Михаил Иванович бегло причитал бумагу с описанием моих последних криминальных похождений и с облегчением вздохнул.
– Ну, сегодня вроде полегче, прошлого раза. У нас, что в городе больше места нет, где культурно выпить можно? Что вас всё под памятник отцу-основателю тянет? Не ты первый уже. Кстати. По легенде он вообще не пил. Вот с кого тебе пример надо брать. Ну, чего молчишь, давай обещания и ступай штраф платить. Андрюха, берись за ум, не по той ты жизненной тропинке пошел.
Мне стала обидно и стыдно, чувство покоя испарилось, как капля щей с горячей плиты, оставив после себя тревожный остаток.
– Михаил Иванович, – почти прошептал я, – меня убить хотят.

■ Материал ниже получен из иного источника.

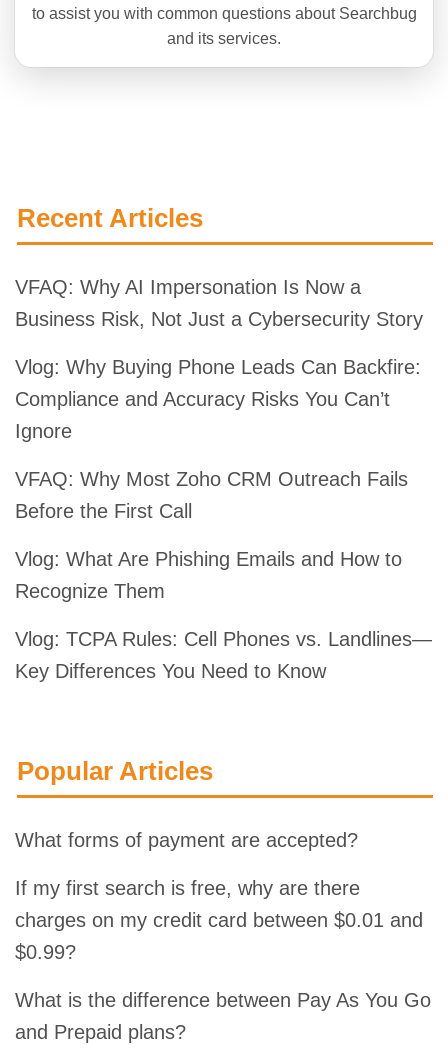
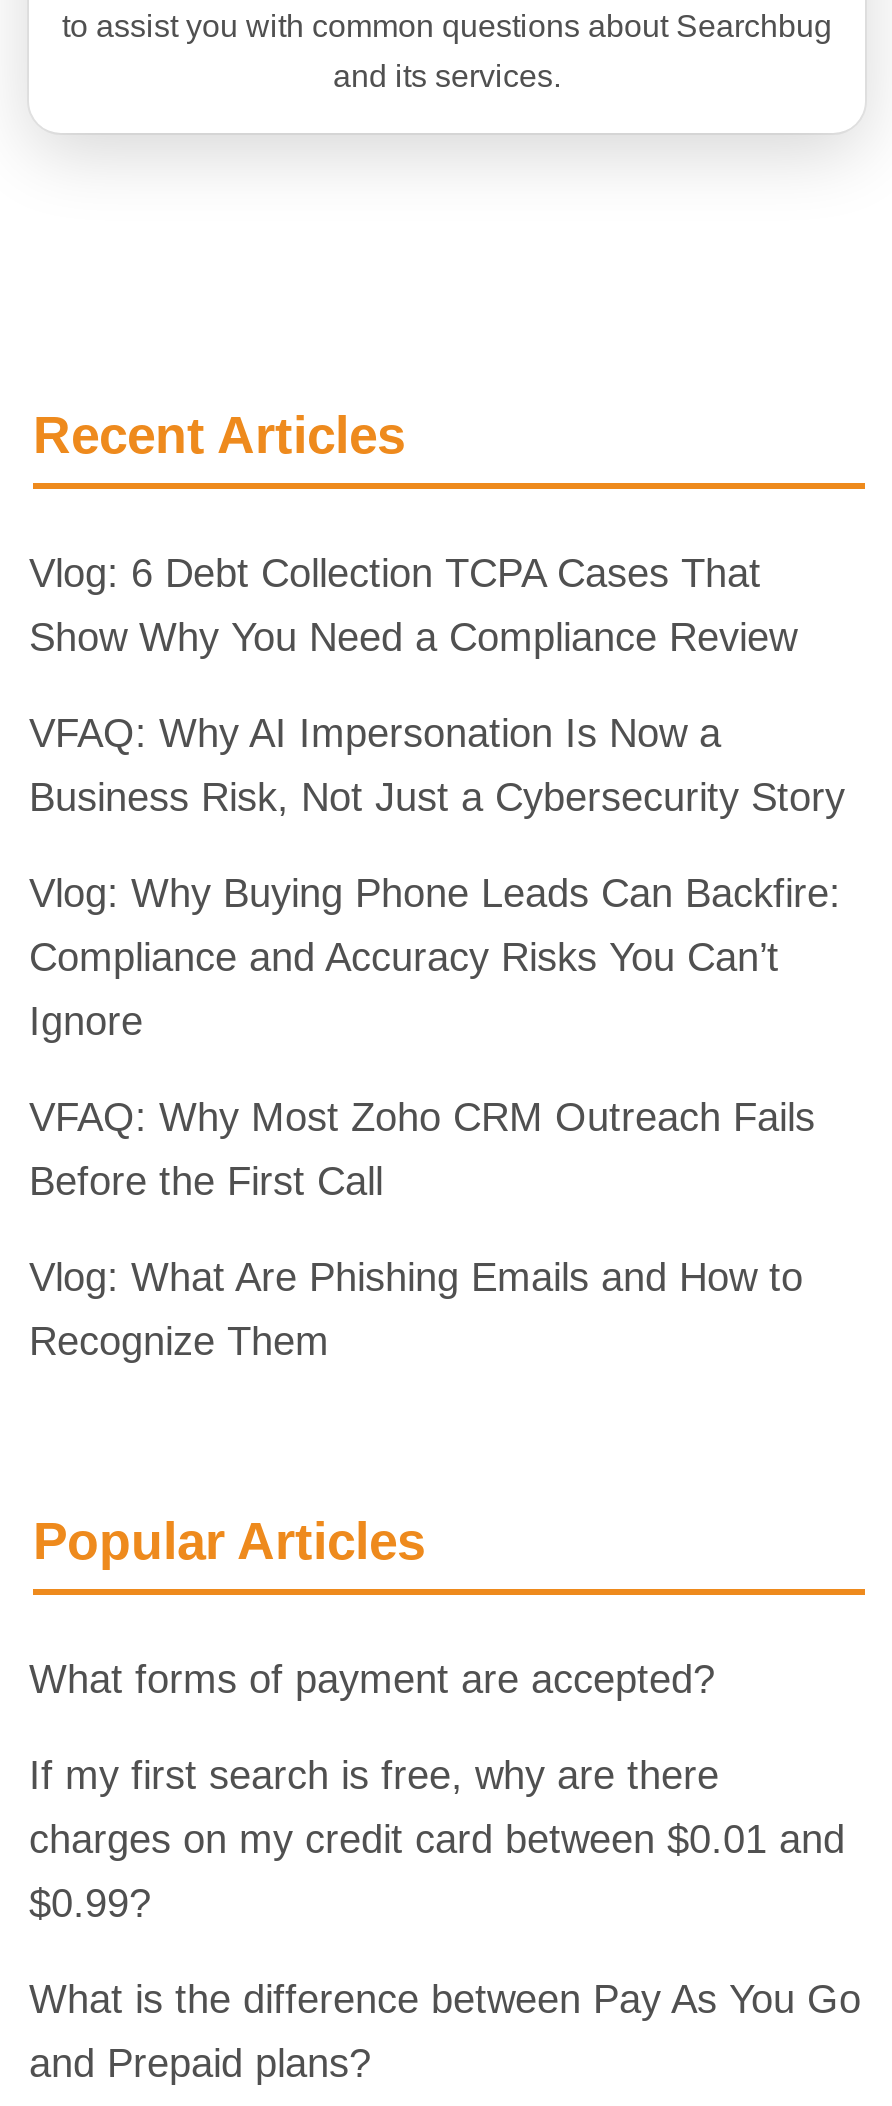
+ Vlog: 6 Debt Collection TCPA Cases That
+ Show Why You Need a Compliance Review

moved down: VFAQ: Why AI Impersonation Is Now a | Business Risk, Not Just a Cybersecurity Story | Vlog: Why Buying Phone Leads Can Backfire: | ... | Vlog: What Are Phishing Emails and How to | Recognize Them

- Vlog: TCPA Rules: Cell Phones vs. Landlines—
- Key Differences You Need to Know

– В камере с кем-то схватился?
– Нет, я в плохую историю влип.
– Рассказывай.
Я стал опять рассказывать хронику своих глупых похождений. Дядя Миша слушал меня очень внимательно и слегка недоверчиво. Особенно его заинтересовал факт гибели Мутного. Михаил Иванович заставил меня несколько раз повторить, всё, что я видел из-под кровати и сделал какие-то пометки в блокноте. Когда я закончил свой рассказ дядя Миша долго думал, а потом принял такое решение:
– Влип ты Андрюша действительно круто. Здесь быстро не разберешься, и мне кажется, что угроза твоей жизни действительно есть. И почему ты всё время в глупые истории попадаешь?
– Потому что я добрый очень, – попытался ответить я заместителю начальника районной милиции.
– Нет, – отверг он сразу же мои домыслы, – ты в эти истории попадаешь, только потому, что дурак, каких в свете очень мало, а доброта здесь совсем не при чем. Чего же мне с тобой делать-то? Значит так: сейчас выйдешь из отделения, иди к универмагу. Там справа от входа аллейка есть, вот там и жди меня.